Renata 03/07/2015
Em 2015 completamos setenta anos do fim da segunda grande guerra, da qual o Brasil tomou parte a partir de 1944. O livro "Guerra em surdina", do ucraniano naturalizado brasileiro Boris Schnaiderman conta um pouco desta história.
Pense em um autor em russo: Dostoiévski, Górki, Maiakóvski, Pasternak, Tolstói, Púchkin, Tchékhov. Schnaiderman verteu para o português obras destes e de outros. Isso porque veio para o Brasil ainda criança, mas manteve o vínculo com o idioma russo em casa.
Guerra em surdina conta a história do sargento João Antônio, estudante de medicina que é convocado para a guerra às vésperas do embarque das tropas brasileiras.
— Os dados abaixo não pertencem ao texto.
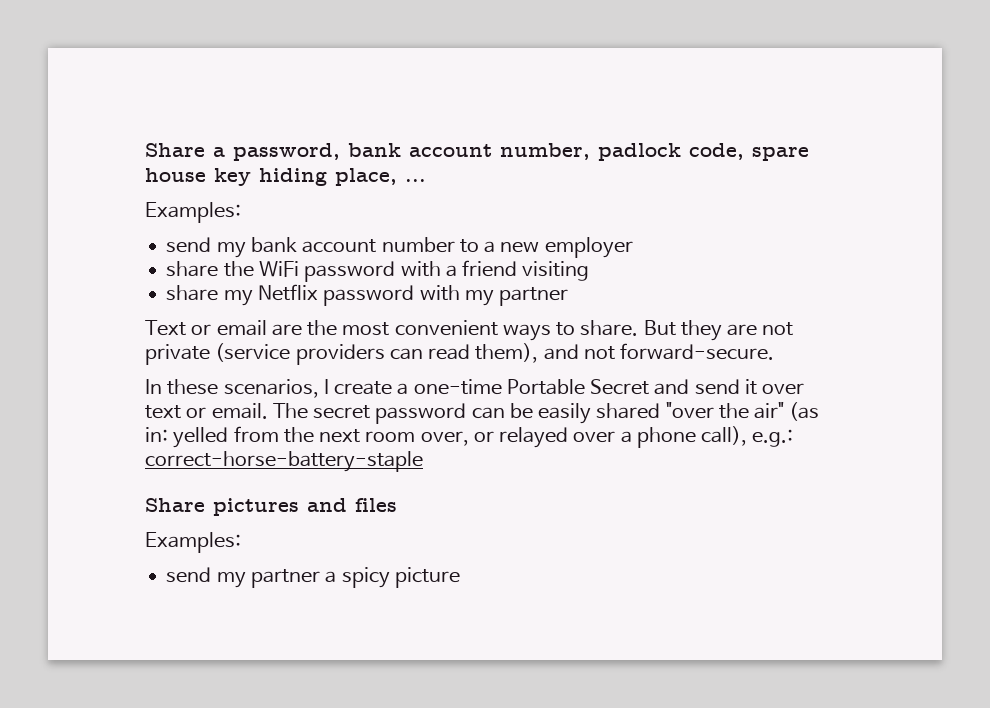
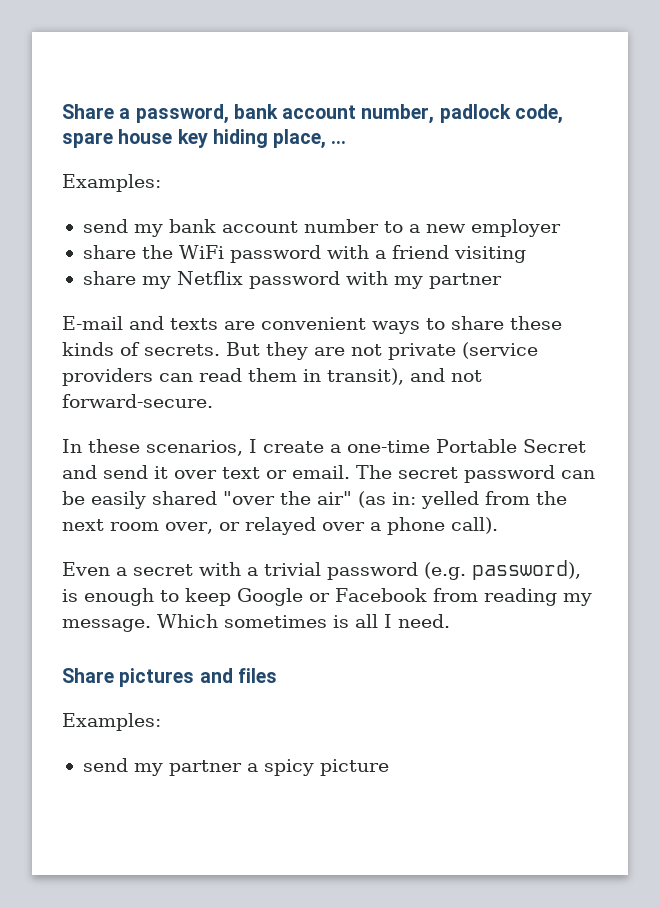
[145,320,639,341] Text or email are the most convenient ways to share. -> [62,316,562,334] [62,342,220,356] E-mail and texts are convenient ways to share these kinds of secrets.
[475,343,539,363] them), -> [248,368,404,385] them in transit),
[701,426,794,447] [145,451,423,472] call), e.g.: correct-horse-battery-staple -> [450,517,498,534] [62,560,581,580] [62,588,592,606] [62,614,450,632] call). // Even a secret with a trivial password (e.g. password), is enough to keep Google or Facebook from reading my message. Which sometimes is all I need.

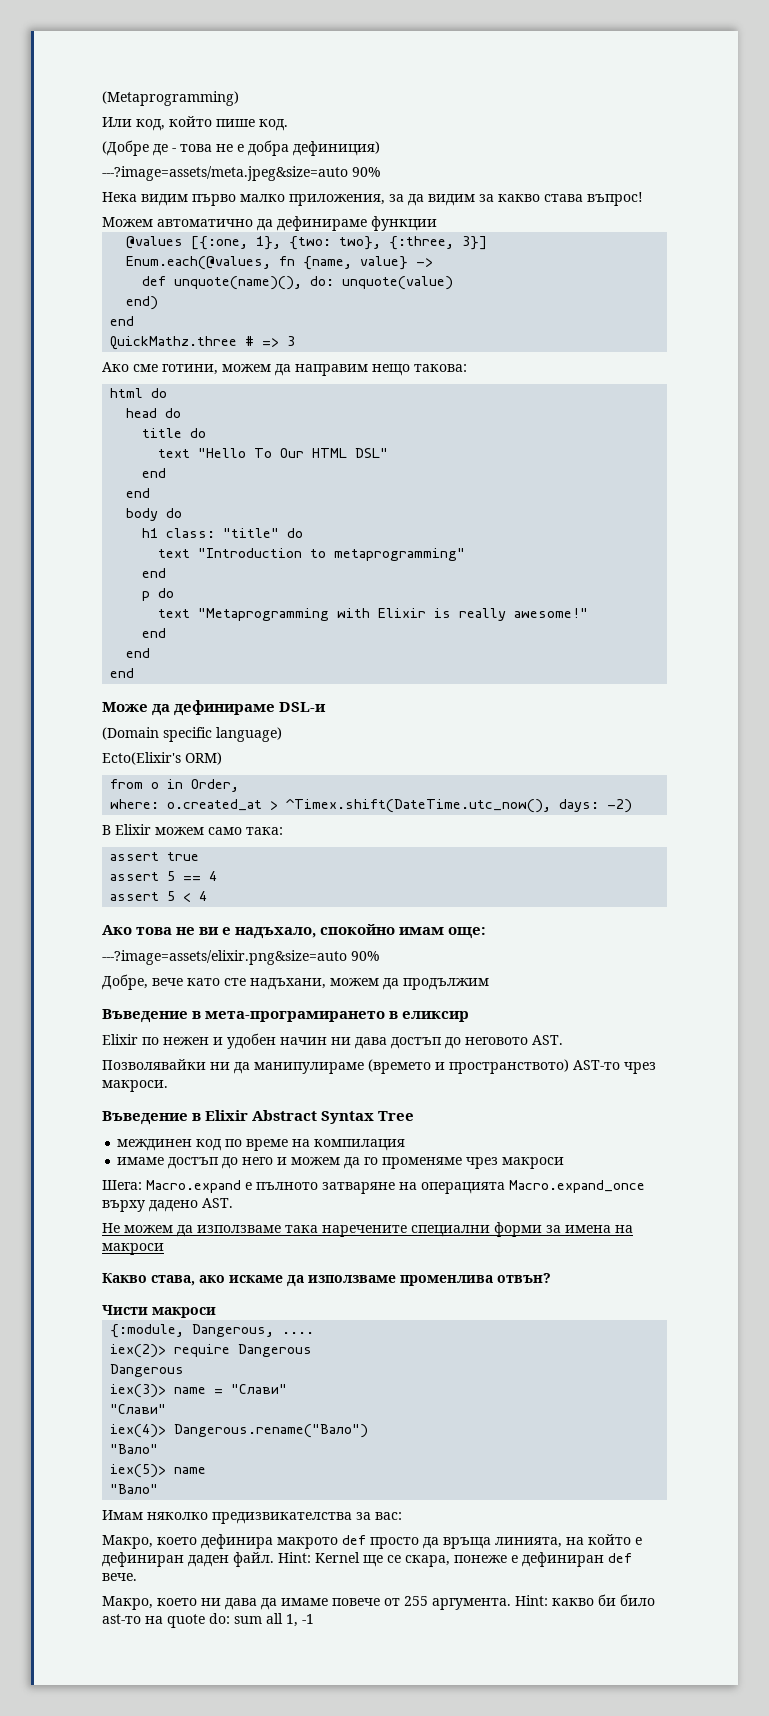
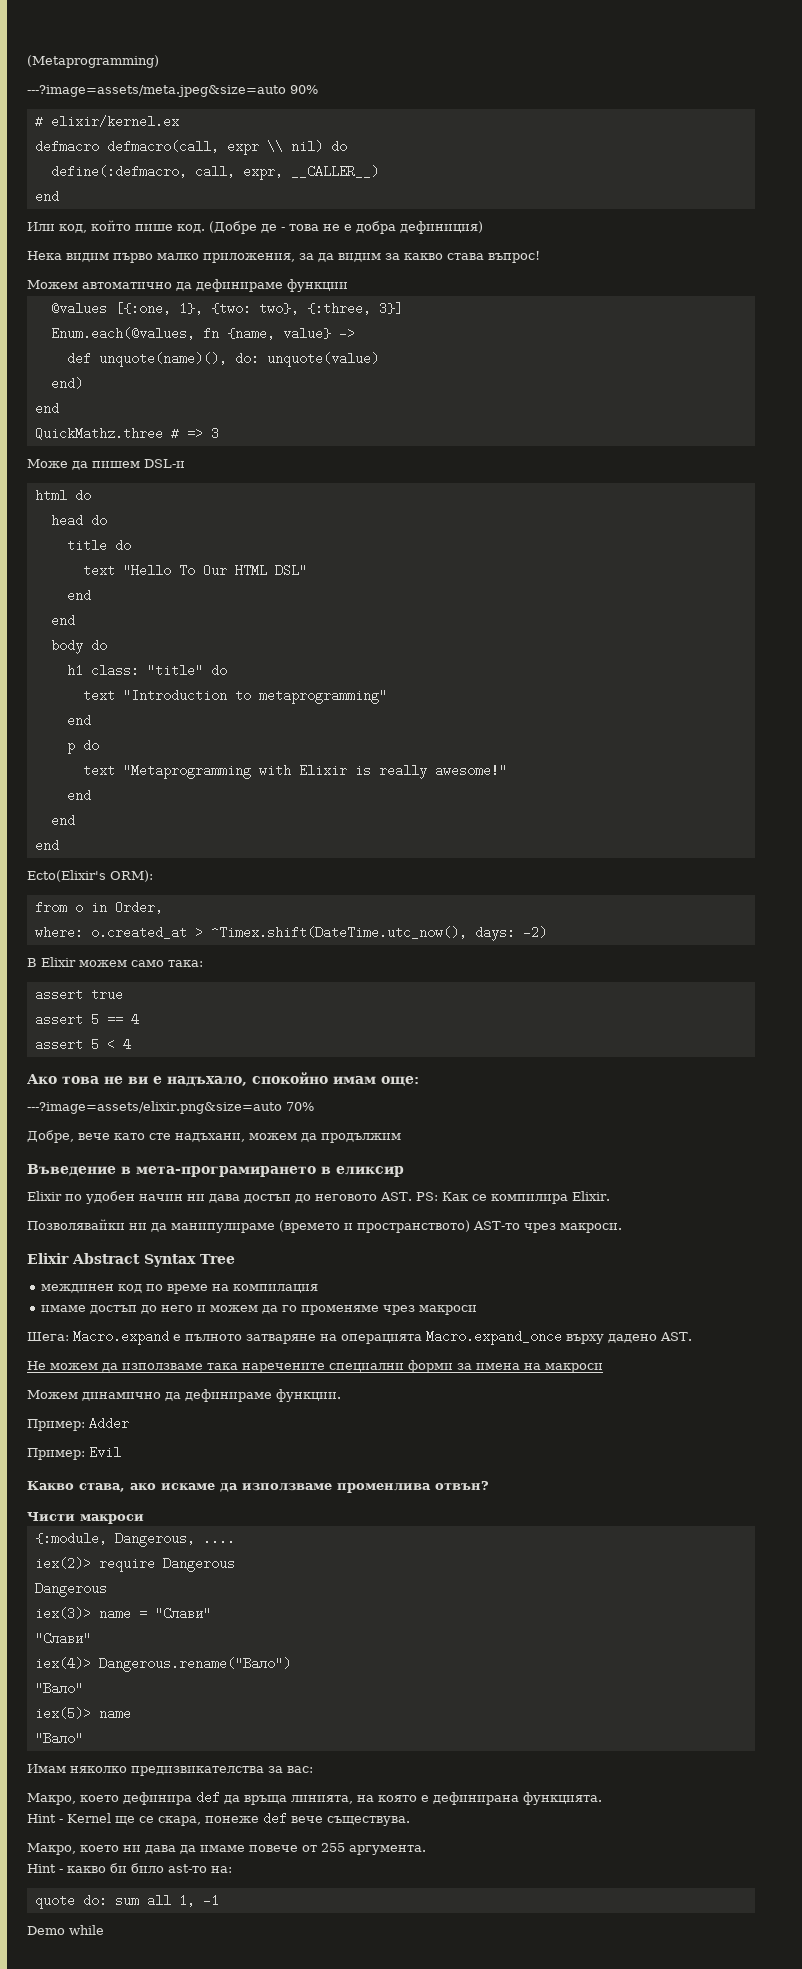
(239, 98) none -> [27,85,318,97] [34,115,179,128] [34,140,347,155] [50,165,379,180] [34,190,59,203] // ---?image=assets/meta.jpeg&size=auto 90% // # elixir/kernel.ex // defmacro defmacro(call, expr \\ nil) do // define(:defmacro, call, expr, __CALLER__) // end
(288, 125) // -> (205, 228) none
[102,166,381,181] // ---?image=assets/meta.jpeg&size=auto 90% -> (483, 227) none
[102,362,467,376] Ако сме готини, можем да направим нещо такова: -> [27,459,185,470] Може да пишем DSL-и
[102,700,327,716] [102,727,282,742] // Може да дефинираме DSL-и // (Domain specific language) -> (59, 845) none
[185,752,222,765] ORM) -> [110,870,153,882] ORM):
[351,951,380,961] 90% -> [285,1102,314,1111] 70%
[163,1037,223,1045] нежен и -> (82, 1197) none
(563, 1040) none -> [415,1191,610,1204] PS: Как се компилира Elixir.
[102,1111,202,1125] Въведение в -> (622, 1228) none
(164, 1249) none -> [27,1389,341,1402] [27,1417,129,1431] [27,1446,121,1460] // Можем динамично да дефинираме функции. // Пример: Adder // Пример: Evil
[277,1535,419,1549] макрото def просто -> [196,1791,220,1804] def
[588,1534,642,1545] [102,1552,311,1567] който е дефиниран даден файл. Hint: -> [378,1792,602,1805] [27,1814,63,1823] която е дефинирана функцията. // Hint -
[511,1552,632,1567] [102,1573,137,1581] е дефиниран def вече. -> [263,1812,410,1826] def вече съществува.
[515,1595,548,1606] Hint: -> [27,1864,63,1873] // Hint -
[145,1616,163,1624] на -> [211,1866,232,1873] на: //
(314, 1619) none -> [27,1925,104,1935] // Demo while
João Antônio tem muito da história de Schnaiderman, que para conseguir validar seu diploma de agrônomo e conseguir trabalhar no Brasil, conforme conta em várias entrevistas, precisava se naturalizar e prestar serviço militar.
Schnaiderman, assim como seu João Antônio acreditavam na legitimidade de ir à guerra, de defender a democracia, ainda que vivessem em um regime acusado de flertar com o fascismo.
O ponto forte deste livro é justamente partir de uma ótica geralmente ignorada quando se trata de histórias oficiais de guerra, a ótica de quem esteve no campo de batalha. Schnaiderman conta a história de soldados de improviso, sem treinamento, obrigados a participar de uma luta que não consideravam sua, sentindo que tiveram suas vidas vendidas pelo governo em troca de um bocado de dólares.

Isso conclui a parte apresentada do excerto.